La noche era clara y nuestro panadero estaba terminando su cena, todo estaba tranquilo, había circulación en la M-30, dirección sur, y las luces del concierto de las Ventas iluminaba el centro de un conjunto de edificios.


Desvelador terminó su cena y, tras llevar los cacharros a su cocina, regresó al mismo lugar en que había cenado para seguir con su tarea.


Nunca se mueve de su puesto de vigilancia, salvo que haya algun peligro o urgencia a la que acudir, pero ese día, decidió que el día había sido muy largo y tenía que disfrutar de la noche.


No fue a Huertas como haría más de uno para disfrutar de la noche, ni se fue a un japonés ni tampoco a ver a quién podía ver en los preestrenos de los cines. Sólo fue a pasear por los jardines de su barrio, eso sí, estaría siempre alerta.


Paseando entre los jardines, se sentó en el borde de una pequeña fuente del ayuntamiento. El ayuntamiento de esa ciudad pone fuentes feas y, a veces, hasta huelen mal, pero esa fuente era de otro ayuntamiento. La habían enviado de Japón como regalo para el barrio, por una niña que vivía allí y que ganó un concurso de diseño de objetos detectivescos en su país.


La fuente era bonita, moderna y muy elegante. Le daba un toque oriental muy exótico al jardín. El agua nunca olía mal ni estaba sucia. Allí sentado, miraba en el agua el reflejo blanco de la luz de las ventanas del edificio que tenía detrás.


De forma lejana, oía hablar a alguien. Le llegaban levemente las voces de los últimos trabajadores que volvían a sus casas, tras su jornada.


Disfrutando de este silencio y este clima, se dio cuenta de que en una de las ventanas, de repente, el resplandor dejó de ser blanco. No desapareció, sino que cambió de color. Diría que se trataba de un color malva o verde o rojo, pero no puedo, porque no lo era. Era un color brillante, plateado y morado a la vez. Resultaba raro y atractivo.

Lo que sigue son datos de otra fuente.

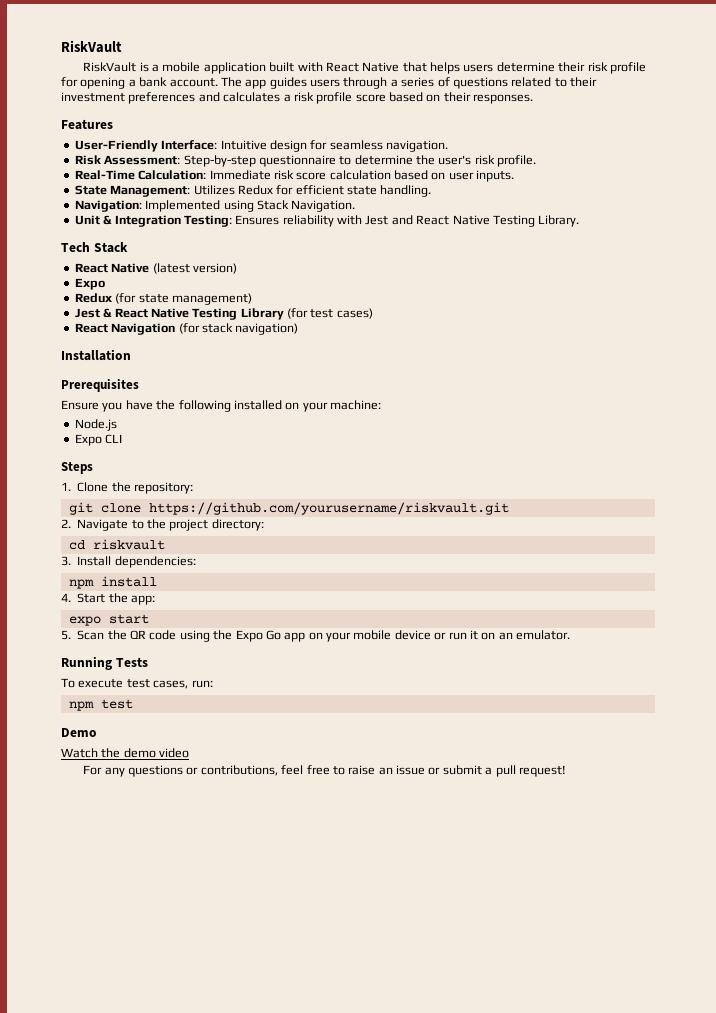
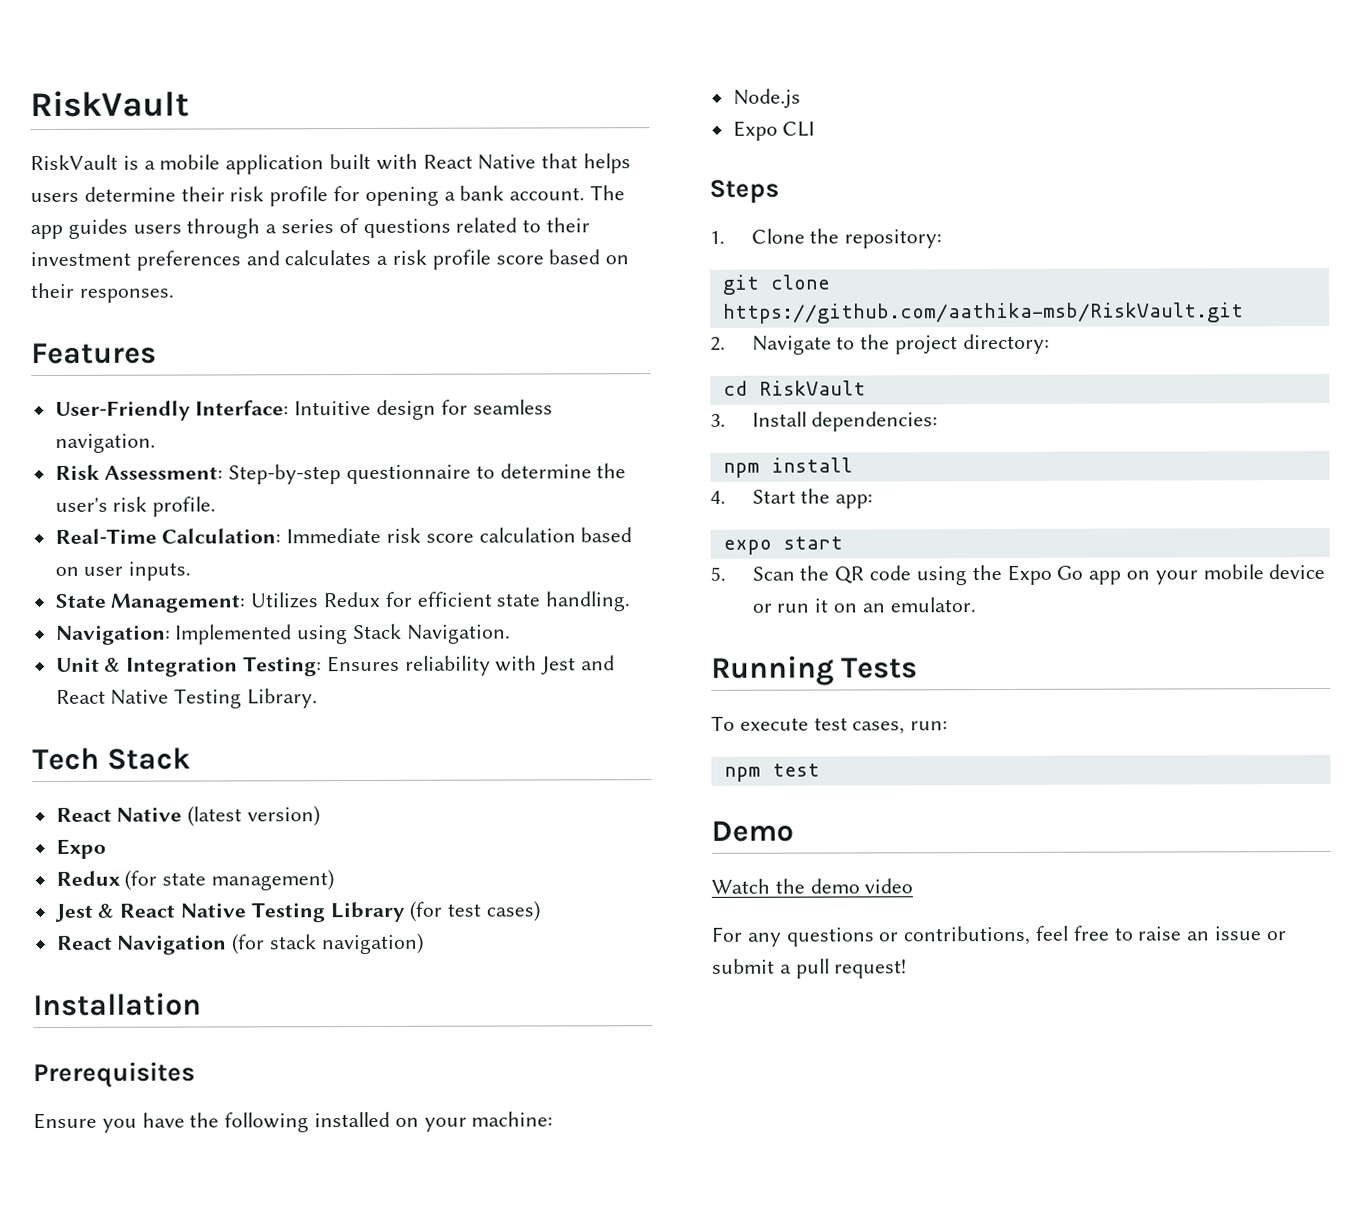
- git clone https://github.com/yourusername/riskvault.git
+ git clone https://github.com/aathika-msb/RiskVault.git
- cd riskvault
+ cd RiskVault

Desvelador no sabía de qué se trataba, dejó de mirar el reflejo e intentó buscar la ventana de la que procedían esas luces. Y l a encontró.


Reptó por la pared (Desvelador puede tener los poderes que quiera, siempre que no se los quite a otro superhéroe que los haya patentado) y, cuando llegó a la ventana, se asomó con mucha precaución y, ¿sabes qué vio? Era el niño del que habíamos hablado antes, aquel niño con un halo especial.


Estaba durmiendo y el resplandor procedía de su pecho. Era muy pequeño y no era consciente de lo que poseía y, aún menos podía controlarlo pero, como Desvelador sospechaba, ese niño era especial.